> TO DO: Exact copies of all the entries are required, and no pictures should appear in them.

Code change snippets
____________________

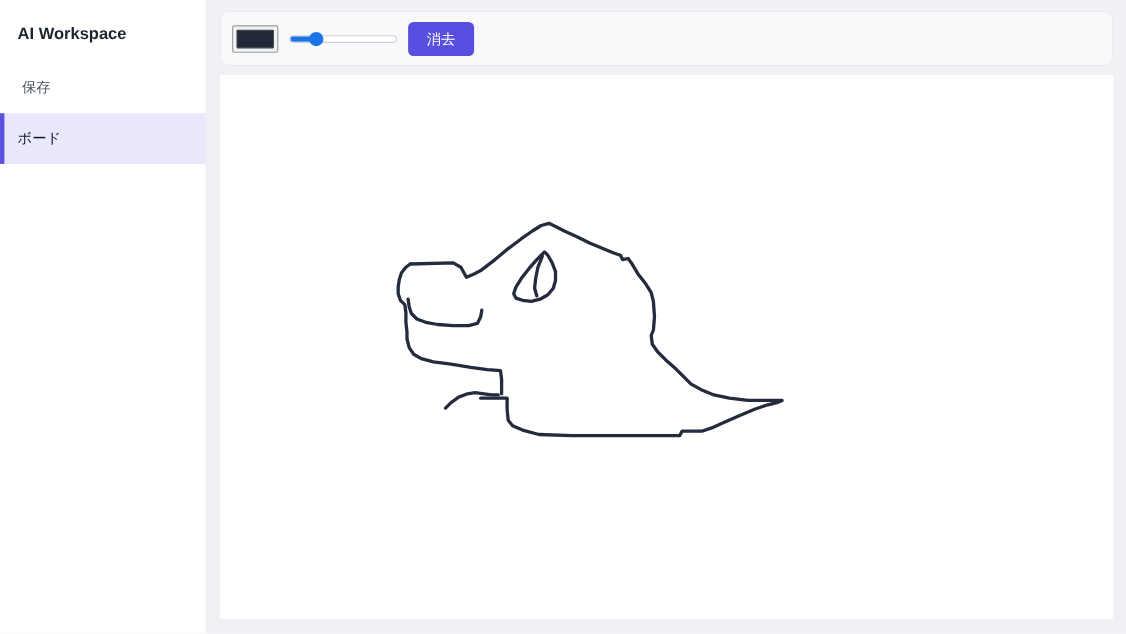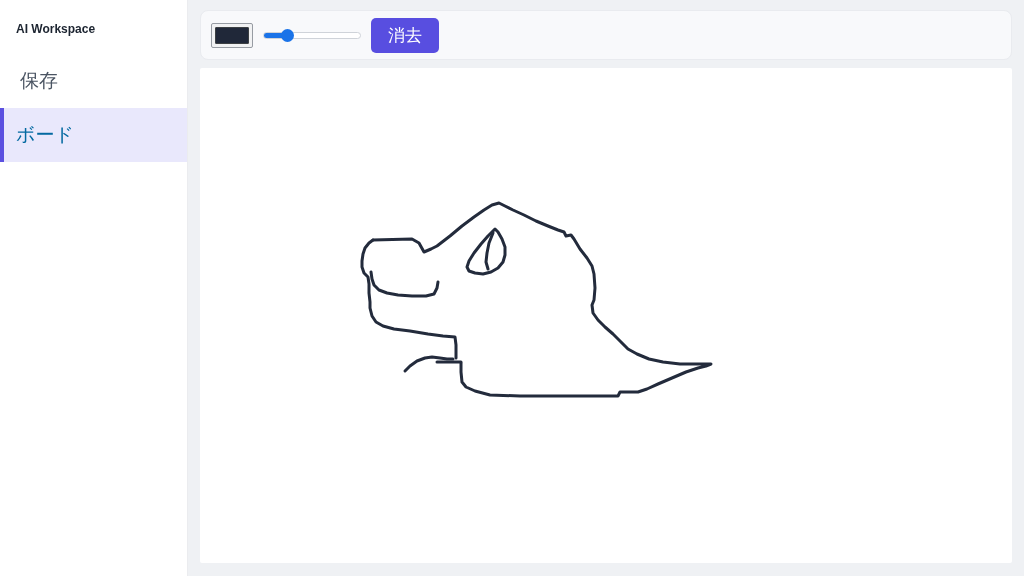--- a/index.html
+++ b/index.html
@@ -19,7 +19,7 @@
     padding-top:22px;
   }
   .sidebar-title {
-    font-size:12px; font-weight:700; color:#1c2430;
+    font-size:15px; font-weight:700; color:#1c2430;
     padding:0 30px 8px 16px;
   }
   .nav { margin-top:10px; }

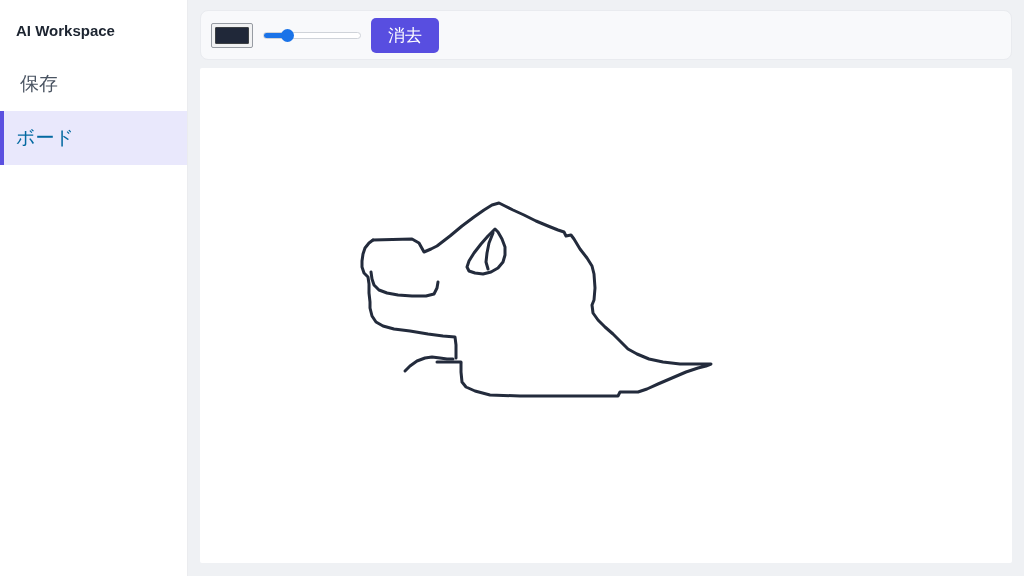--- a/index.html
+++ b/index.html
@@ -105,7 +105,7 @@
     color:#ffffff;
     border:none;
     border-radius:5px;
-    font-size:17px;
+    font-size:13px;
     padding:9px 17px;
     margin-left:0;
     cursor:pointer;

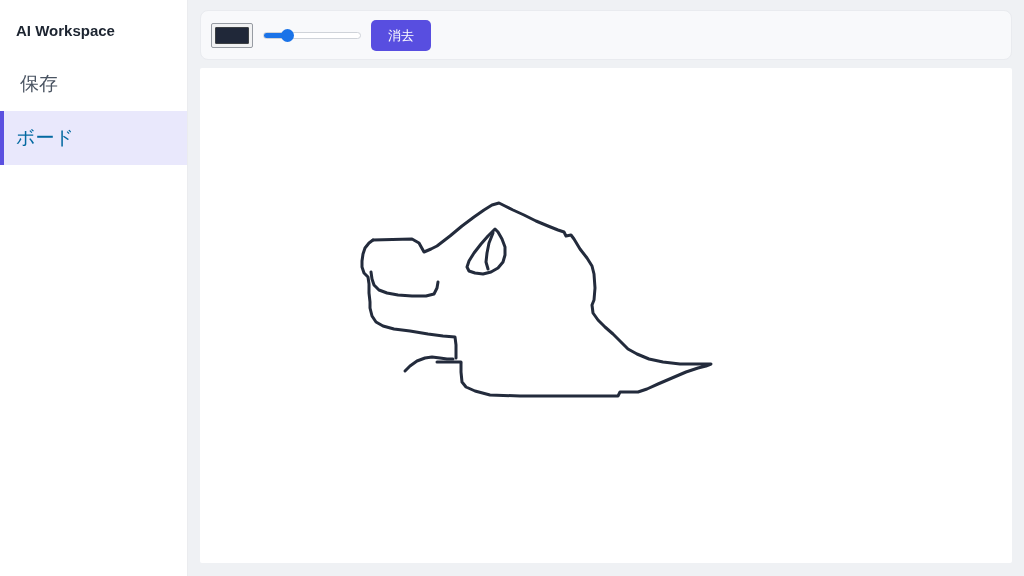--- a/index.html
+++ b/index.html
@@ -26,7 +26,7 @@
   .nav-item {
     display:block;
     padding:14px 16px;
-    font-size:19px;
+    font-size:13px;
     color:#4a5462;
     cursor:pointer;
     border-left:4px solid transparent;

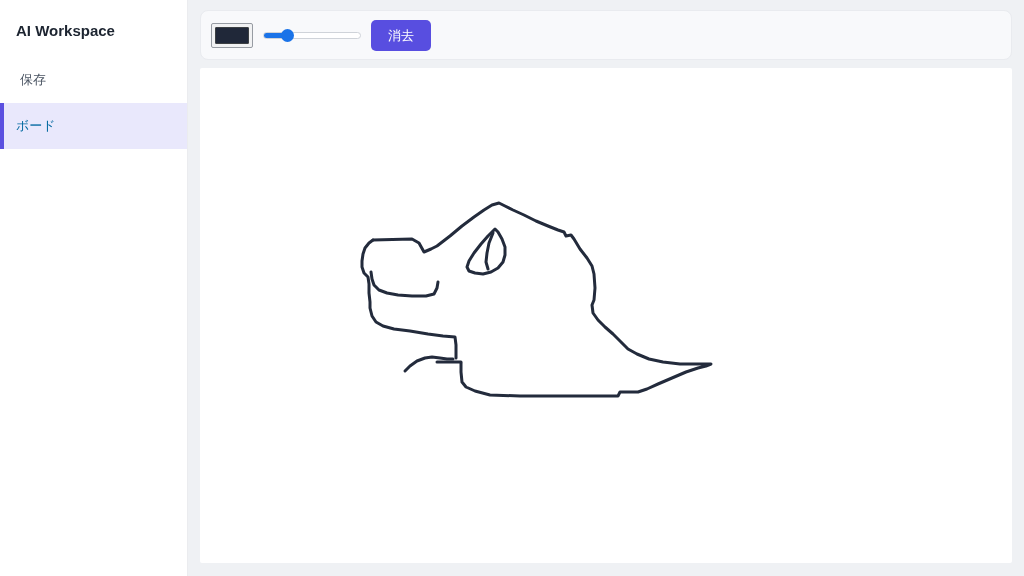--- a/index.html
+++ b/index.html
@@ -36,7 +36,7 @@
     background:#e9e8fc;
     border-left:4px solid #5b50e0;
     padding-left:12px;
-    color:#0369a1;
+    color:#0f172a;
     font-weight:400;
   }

____________________

> OUTPUT:
--- a/index.html
+++ b/index.html
@@ -19,7 +19,7 @@
     padding-top:22px;
   }
   .sidebar-title {
-    font-size:12px; font-weight:700; color:#1c2430;
+    font-size:15px; font-weight:700; color:#1c2430;
     padding:0 30px 8px 16px;
   }
   .nav { margin-top:10px; }

--- a/index.html
+++ b/index.html
@@ -105,7 +105,7 @@
     color:#ffffff;
     border:none;
     border-radius:5px;
-    font-size:17px;
+    font-size:13px;
     padding:9px 17px;
     margin-left:0;
     cursor:pointer;

--- a/index.html
+++ b/index.html
@@ -26,7 +26,7 @@
   .nav-item {
     display:block;
     padding:14px 16px;
-    font-size:19px;
+    font-size:13px;
     color:#4a5462;
     cursor:pointer;
     border-left:4px solid transparent;

--- a/index.html
+++ b/index.html
@@ -36,7 +36,7 @@
     background:#e9e8fc;
     border-left:4px solid #5b50e0;
     padding-left:12px;
-    color:#0369a1;
+    color:#0f172a;
     font-weight:400;
   }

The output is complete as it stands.